In what may be a first, Bank of America Corp. is using optical character recognition technology to verify that others have encoded check payment amounts correctly.
Carreker Corp. of Dallas. developed the system for the Charlotte, N.C., company, which started testing it in December at a check-capture facility that processes about 400,000 checks a day. About one check in 5,000 turned out to be miscoded, said John E. Quinn, the banking companys transaction services executive.
It is a historic problem for banks, he said, and Bank of America wanted to catch errors on that check before they become errors in our process.
Last week it said it would install the system, called AEV for amount encoding verification, at its 21 other check-capture facilities in the next several months.
AEV scans check images to compare the courtesy amount written in a checks number box with the magnetic ink character recognition code that banks and some of their corporate customers use to speed processing.
That coding is done by clerks and sometimes they make mistakes. When the Carreker system spots what looks like one, it flags the check image so a bank employee can review it and correct it.
Bank of America had already adopted check imaging technology for other reasons, Mr. Quinn said, but, once you have the image of a check, there are a lot of things you can do with it.
Laura Fahey, who led the programmers who wrote the software, said Carreker knows of no one else using character-recognition technology to back-check MICR-line data.
One big challenge, she said, was to avoid flagging actually correct coding as incorrect and thereby generate a huge and flawed suspect list.
Bank of America does not plan to use the new system for coding checks, Mr. Quinn said. The company seems to be satisfied with its quality control in that area.
Error rates vary by bank and customer, Mr. Quinn said, and Bank of America will be looking especially at checks from places we think have the biggest error opportunity.
For a company that handles tens of millions of checks daily, even a tiny error rate compounds quickly, said Joe Rowell, the president of Carrekers Global Technology Solutions division. (Carreker bought Check Solutions Co. of Memphis, which he founded, last June.)
Most checks nowadays dont get looked at by humans, Mr. Rowell said. For banks, a typo that turns a $100 check into a $1,000 processing item means a customer-satisfaction problem and a lot of egg on their face even though it wasnt their problem and they processed it correctly.
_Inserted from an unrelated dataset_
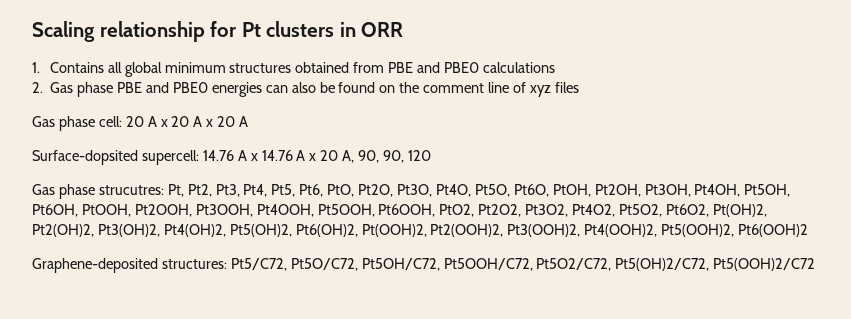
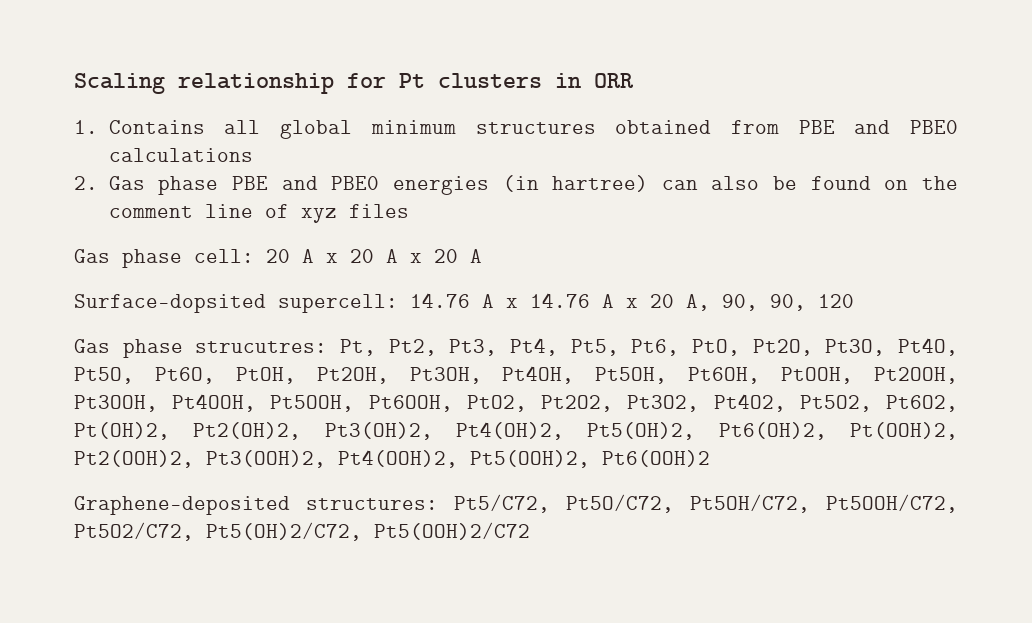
(262, 89) none -> [502,175,649,192] (in hartree)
We have a number of customers who are very interested in adopting AEV, Mr. Rowell said. For banks asking How can I justify the expense of getting on an image platform? he said, heres another example of how it can help you.
Mr. Quinn said the idea came up through brainstorming with Carreker. The innovation came from us being very passionate about minimizing errors, he said. The technology will help in reaching Six Sigma quality-service goals and should reduce customer complaints about errors in checking statements, Mr. Quinn he said.
Mr. Rowell said Carreker had already thought of using character recognition to confirm MICR coding This was something we in our own shop had analyzed and said, We can do this kind of thing, he said. But we had nobody who was willing to step up and say, We have this problem.
Last month Carreker announc-ed another check-image product using character recognition. It said Mellon Financial Corp. was using its Payee Name Verification software to detect check fraud. The software matches the payee line on corporate checks against the positive pay file that commercial customers provide the bank.
And on Monday, Carreker said it had sold nearly 1.3 million shares of stock in a private placement, netting $9.3 million in new equity capital after fees and expenses. The per-share price was $7.83; Carreker shares were trading on the Nasdaq market at $9.10 early Tuesday afternoon.